More s**t than ever before – 2023 was the worst year for sewage spills on record
Last year was the worst on record for recorded sewage spills into English waterways, according to new data out today.
Figures from the Environment Agency show that there were 477,972 discharges from England’s 14,000 storm overflows in 2023, a 59 per cent increase from the year prior.
In total, over 3.5 million hours of sewage spills occurred in 2023, more than double the 1.7 million hours recorded in 2022.
Over 40 per cent of England’s storm overflows spilled more than ten times in 2023, down from 48 per cent the year prior but the number that spilled over 60 times more than doubled to 2,779 against 1,355 in 2022.

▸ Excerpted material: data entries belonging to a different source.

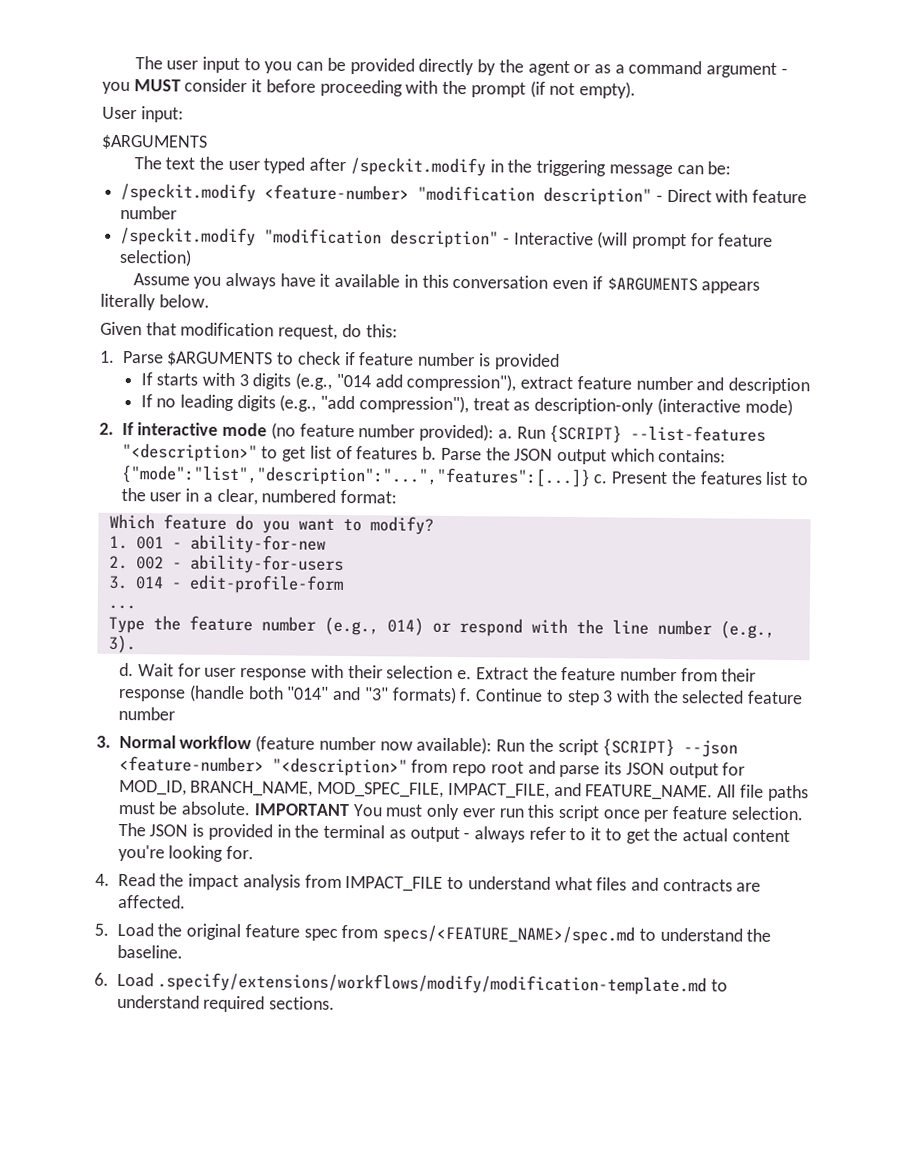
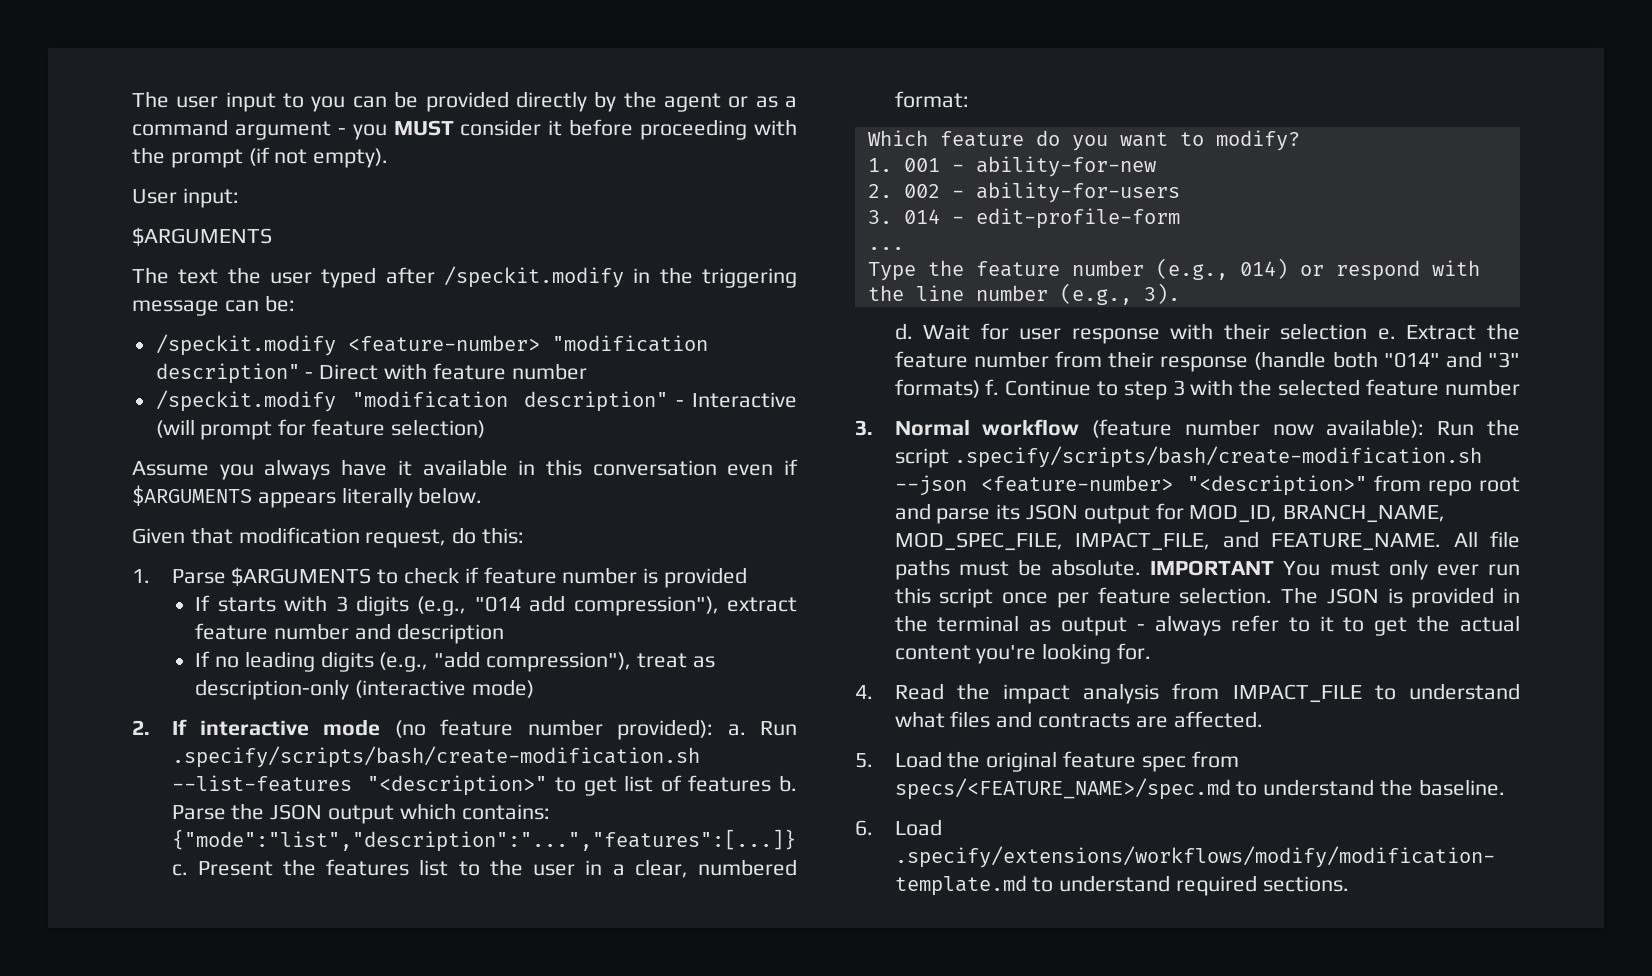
- Run {SCRIPT} --list-features "<description>" to get list of features b.
+ Run .specify/scripts/bash/create-modification.sh --list-features "<description>" to get list of features b.
- 3. Normal workflow (feature number now available): Run the script {SCRIPT} --json <feature-number> "<description>" from repo root and parse its JSON output for MOD_ID, BRANCH_NAME, MOD_SPEC_FILE, IMPACT_FILE, and FEATURE_NAME.
+ 3. Normal workflow (feature number now available): Run the script .specify/scripts/bash/create-modification.sh --json <feature-number> "<description>" from repo root and parse its JSON output for MOD_ID, BRANCH_NAME, MOD_SPEC_FILE, IMPACT_FILE, and FEATURE_NAME.

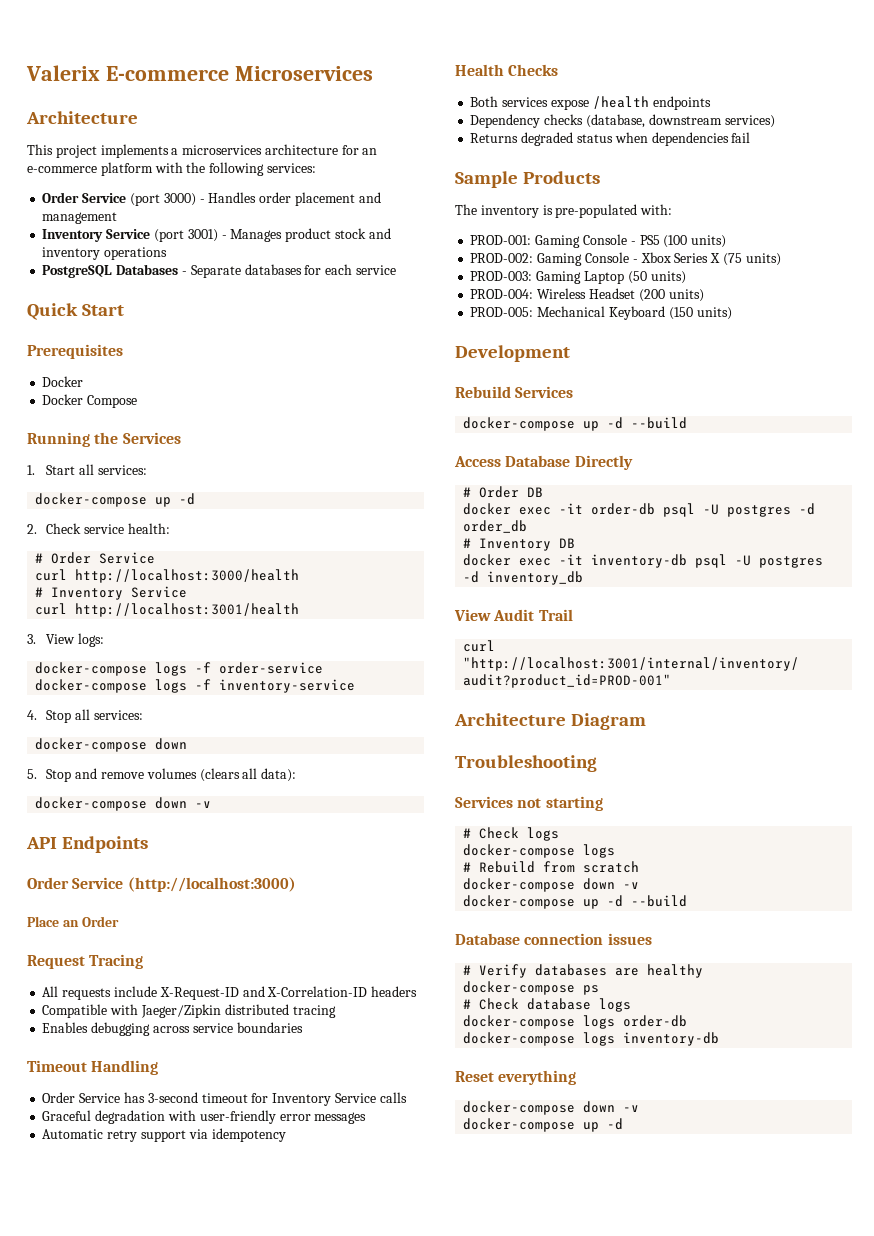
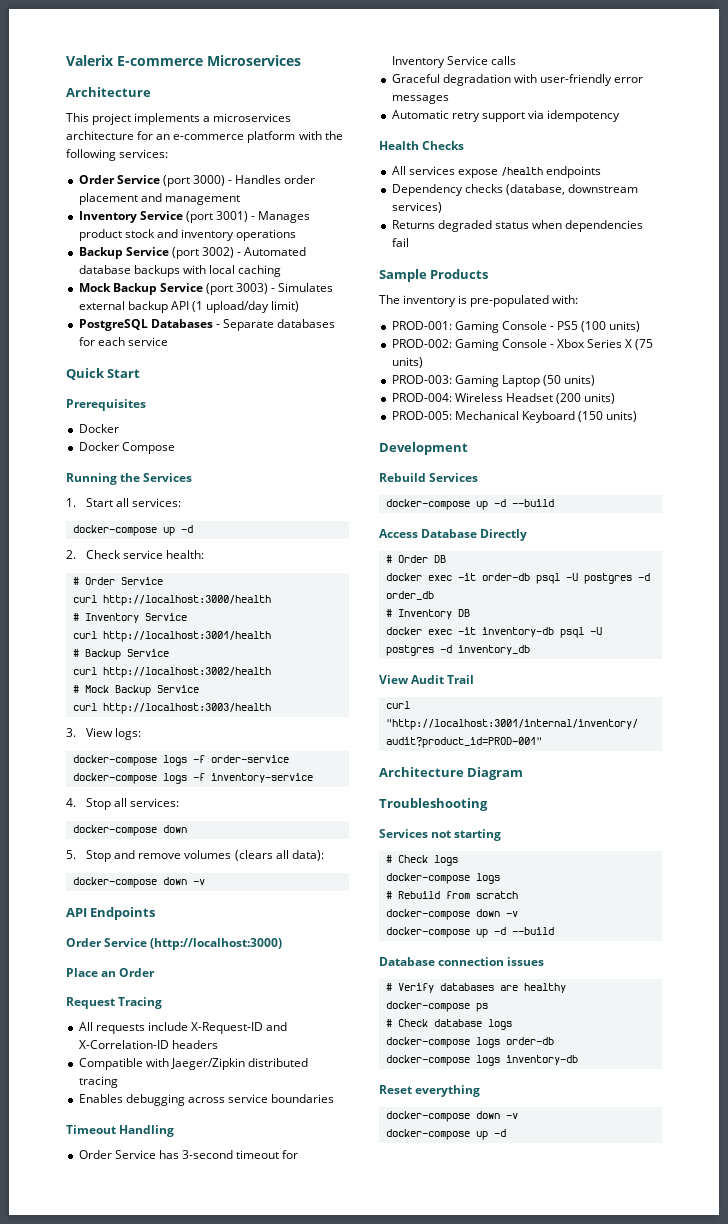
+ Backup Service (port 3002) - Automated database backups with local caching
+ Mock Backup Service (port 3003) - Simulates external backup API (1 upload/day limit)
+ # Backup Service
+ curl http://localhost:3002/health
+ # Mock Backup Service
+ curl http://localhost:3003/health
- Both services expose /health endpoints
+ All services expose /health endpoints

The average sewage spill duration time in 2023 was 7.8 hours across all water companies, up from 5.8 hours the year prior and the average number of spills per individual overflow leapt from 23 in 2022 to 33 in 2023.
The Environment Agency said it was setting up a whistleblower hotline for people who work in the industry to report any activity that should be investigated.
Storm overflows are designed to only be used during extreme weather but have increasingly been shown to routinely discharge raw sewage into the UK’s waterways.
Recent research from the River Trust shows that not a single river in England has been classified as in good health, with nearly nine out of 10 falling below ecological standards.
Thames Water, the UK’s largest water provider has been in the public and political crosshairs for its sewage polluting record in recent years.
The embattled firm, which is in the process of having a multi-billion, taxpayer-funded turnaround plan approved by sector regulator watchdog Ofwat, recently said its leakage numbers would be higher than last year.
This amounts to 585m this year and between 512m and 530m litres next year – up from the 507m previously forecast.
Struggling under an £18bn debt pile, the increasing likelihood of a government bailout of Thames Water saw Prime Minister Rishi Sunak last week draft in his adviser on business and investment, former Morgan Stanley executive Franck Petitgas, to assist.
Earlier this week, the Environment Agency said that it has fast-tracked £180m of funding for the next year to prevent around 8,000 sewage spills, but Thames Water refused to commit to the plan.
The government body also said earlier this week that from next year, utility providers will be required to fit an extra 7,000 on emergency storm overflows, which track sewage releases at times of blackouts of infrastructure failure.
Firms’ bosses line pockets as sewage spills
But none of this under-performance has been reflected in the pay-outs for those atop the failing utilities.
Calculations by the Labour Party show that water company bosses have awarded themselves over £25m in bonuses and incentives since the last general election.
The analysis found that nine water chief executives were paid £10m in bonuses, £14m in incentives and £603,580 in benefits since 2019, despite the sewage leaks.
Labour’s shadow environment secretary Steve Reed said the Conservatives are “too weak to get tough with polluting water companies,” and has amplified calls for bonus pay packages to be taken from water firms’ top brass.
“Instead of imposing Labour’s ban on water bosses’ bonuses, Steve Barclay has weakly chosen to only talk about doing it,” he said.
“The evidence is clear, we don’t need the dither and delay of a consultation, we need immediate action.
“That is why Labour will put the water companies under tough special measures; we will strengthen regulation so law-breaking water bosses face criminal charges, and give the regulator new powers to block the payment of bonuses until water bosses have cleaned up their filth.”
The Environment Agency’s data comes as construction on London’s £5bn ‘super sewer’ is set to reach completion in the coming days.
The 16-mile long pipe will divert 34 of the most polluting storm outflows away from the Thames.
The first sewage is expected to flow into the tunnel this summer and it should be fully operational in 2025.
Defra has been approached for comment on today’s figures.